Certamente, l’ascolto delle “romanze senza tempo” ideate e realizzate da Giancarlo Lucariello costituisce una potente epifania di questa esperienza, in cui la percezione si amplifica ben oltre la sfera dell’individuo, abbracciandone il vissuto relazionale in tutta quella gamma cromatica che va dal blu della fedeltà (e della delusione) al rosso dell’amore (e del dolore), passando per il verde della speranza (e della privazione) – e culmina nel bianco della visione beatifica, in cui ogni cosa è distinta ma al tempo stesso unita al centro della vita. Quanto tutto ciò sia lontano dalle mefitiche e disorientanti esperienze della psichedelia postmoderna è evidente sia dal progetto culturale sotteso all’impresa sia dai suoi frutti, che inebriano senza stordire e nutrono senza appesantire.

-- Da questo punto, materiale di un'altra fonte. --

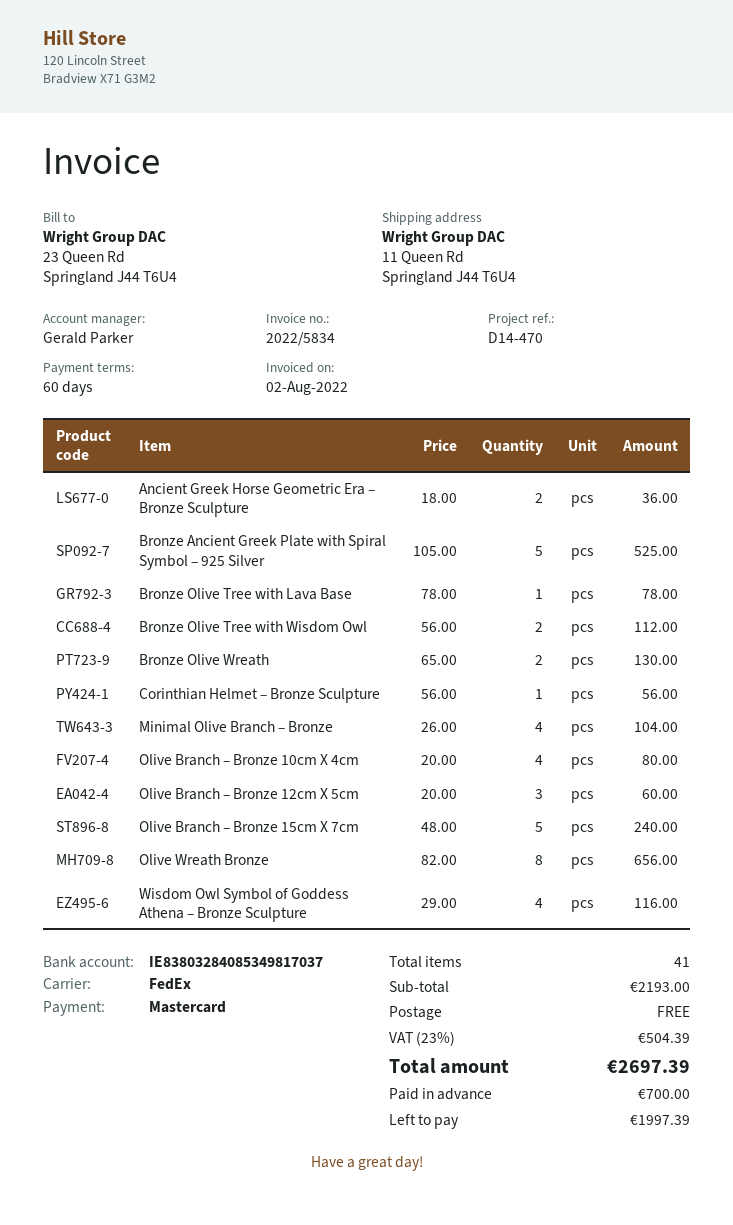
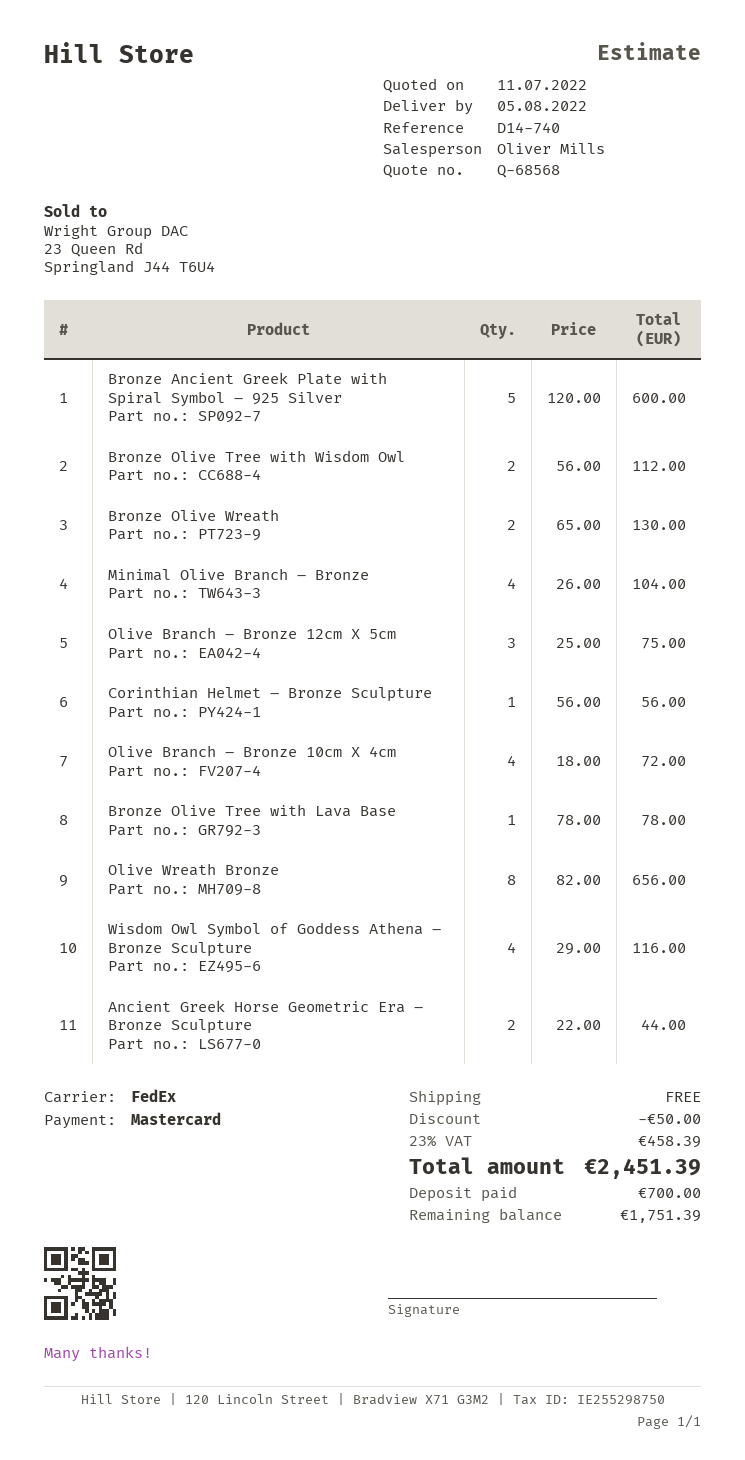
reference: D14-470 -> D14-740
sales rep: Gerald Parker -> Oliver Mills
Ancient Greek Horse Geometric Era – Bronze Sculpture: 2 x 18.00 = 36.00 -> 2 x 22.00 = 44.00
Bronze Ancient Greek Plate with Spiral Symbol – 925 Silver: 5 x 105.00 = 525.00 -> 5 x 120.00 = 600.00
Olive Branch – Bronze 10cm X 4cm: 4 x 20.00 = 80.00 -> 4 x 18.00 = 72.00
Olive Branch – Bronze 12cm X 5cm: 3 x 20.00 = 60.00 -> 3 x 25.00 = 75.00
Olive Branch – Bronze 15cm X 7cm: 5 x 48.00 = 240.00 -> none
discount: none -> 50.00
tax: 23% = 504.39 -> 23% = 458.39
total: 2697.39 -> 2451.39
balance: 1997.39 -> 1751.39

Questa musica può ricreare e allo stesso tempo raccontarci “un mondo in cui credere” perché lo insuffla di aria pulita e tersa – il “vento nell’anima”, appunto, della grande tradizione lirica e del “bel canto” italiano. Un formidabile antidoto dello spirito contro quel revanscismo nazionalpopolare che affligge oggi il discorso civile delle arti e ci rende due volte orfani del nostro passato: prima perché lo caricaturizza in appropriazioni bolse e tronfie e poi perché lo anestetizza in prodotti da esportazione, che del sapore e del sapere antico non hanno più nulla.

E tuttavia quella di Giancarlo e dei suoi magnifici sodali non è una battaglia di retroguardia né l’ennesima medaglia su percorsi professionali già ricchi di meritati riconoscimenti. È piuttosto il sussurro di un sogno cui ci aggrappiamo grati mentre svanisce e ci rammenta che siamo ancora capaci di parlare a tu per tu con le stelle, in un linguaggio desueto e misterioso solo per chi non sa più ascoltare la Voce che ci ha tratti dal nulla, salvandoci per sempre.